Shunting Yard, Javascript
Shunting Yard (Part 1)
The Shunting Yard Algorithm is, quite possibly, my favorite algorithm. It transforms a series of tokens into an abstract syntax tree, taking into account operator type, precedence, and parenthesis.
Through the next series of articles, I want to build a general purpose expression parser using the algorithm. By the end, we’ll have an algorithm that can be easily extended to add many different types of operators… any arity (unary, binary, ternary, etc), prefix, infix, and postfix.
Series: Part 1, Part 2, Part 3…
The Problem
First: what is the problem we’re trying to solve?
We’ll save lexical analysis for another article. For now, let’s assume we have a series of tokens. For example:
// tokens for the input string: "3 + 7 * -10"
var tokens = [
{ type: 'num', value: 3 }, // the number 3
{ type: 'sym', value: '+' }, // the symbol '+'
{ type: 'num', value: 7 }, // the number 7
{ type: 'sym', value: '*' }, // the symbol '*'
{ type: 'sym', value: '-' }, // the symbol '-'
{ type: 'num', value: 10 } // the number 10
];
Remember: the lexer is very dumb.

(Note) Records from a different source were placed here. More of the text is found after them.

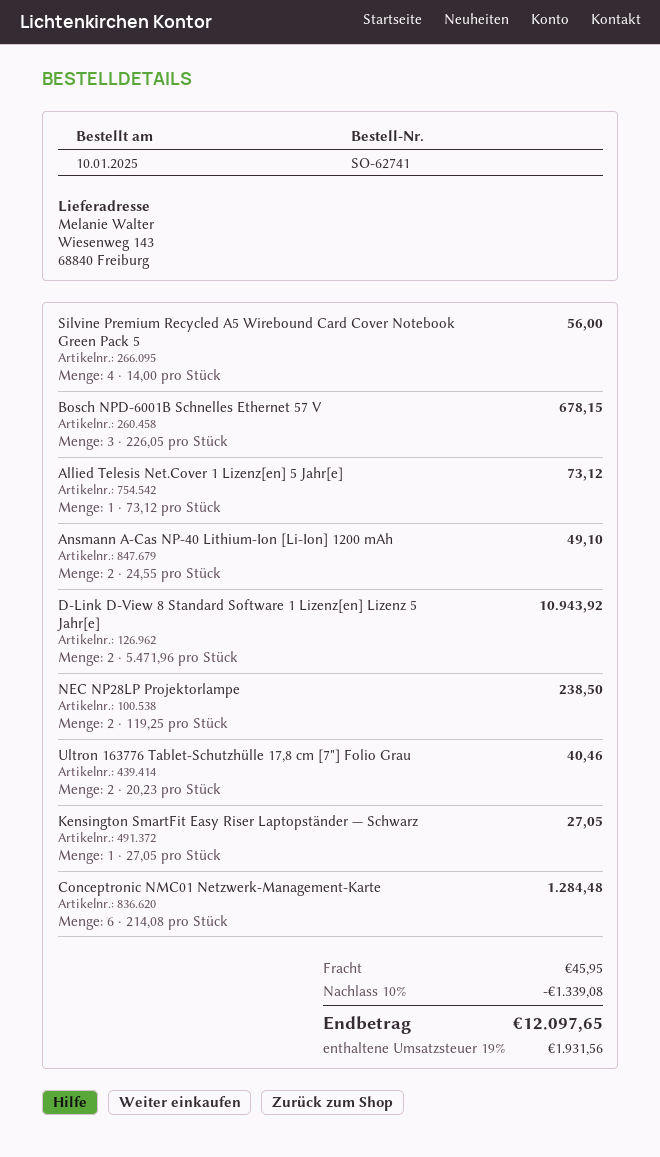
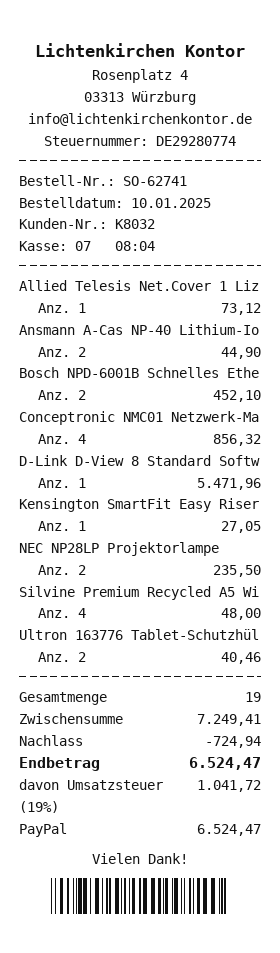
Silvine Premium Recycled A5 Wirebound Card Cover Notebook Green Pack 5: 4 for 56.00 -> 4 for 48.00
Bosch NPD-6001B Schnelles Ethernet 57 V: 3 for 678.15 -> 2 for 452.10
Ansmann A-Cas NP-40 Lithium-Ion [Li-Ion] 1200 mAh: 2 for 49.10 -> 2 for 44.90
D-Link D-View 8 Standard Software 1 Lizenz[en] Lizenz 5 Jahr[e]: 2 for 10943.92 -> 1 for 5471.96
NEC NP28LP Projektorlampe: 2 for 238.50 -> 2 for 235.50
Conceptronic NMC01 Netzwerk-Management-Karte: 6 for 1284.48 -> 4 for 856.32
discount: 1339.08 -> 724.94
shipping: 45.95 -> none
tax: 19% = 1931.56 -> 19% = 1041.72
total: 12097.65 -> 6524.47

It is simply scanning the input string from left to right,
saying, “I see the number 3
… I see the +
symbol… I see the number 7
… I see the *
symbol…”
We need to convert this into an abstract sytax tree (AST), like this:
Abstract syntax tree of: 3 + 7 * -10
Which we’ll represent in JavaScript as:
var ast = {
type: 'add', // the addition operator
parms: [{
type: 'val', // the value 3
value: 3
}, {
type: 'mul', // the multiplication operator
parms: [{
type: 'val', // the value 7
value: 7
}, {
type: 'neg', // the negation operator
parms: [{
type: 'val', // the value 10
value: 10
}
]
}
]
}
]
};
The idea can be represented in code many different ways, but the core is the same: each node in the AST is either a terminal or a non-terminal.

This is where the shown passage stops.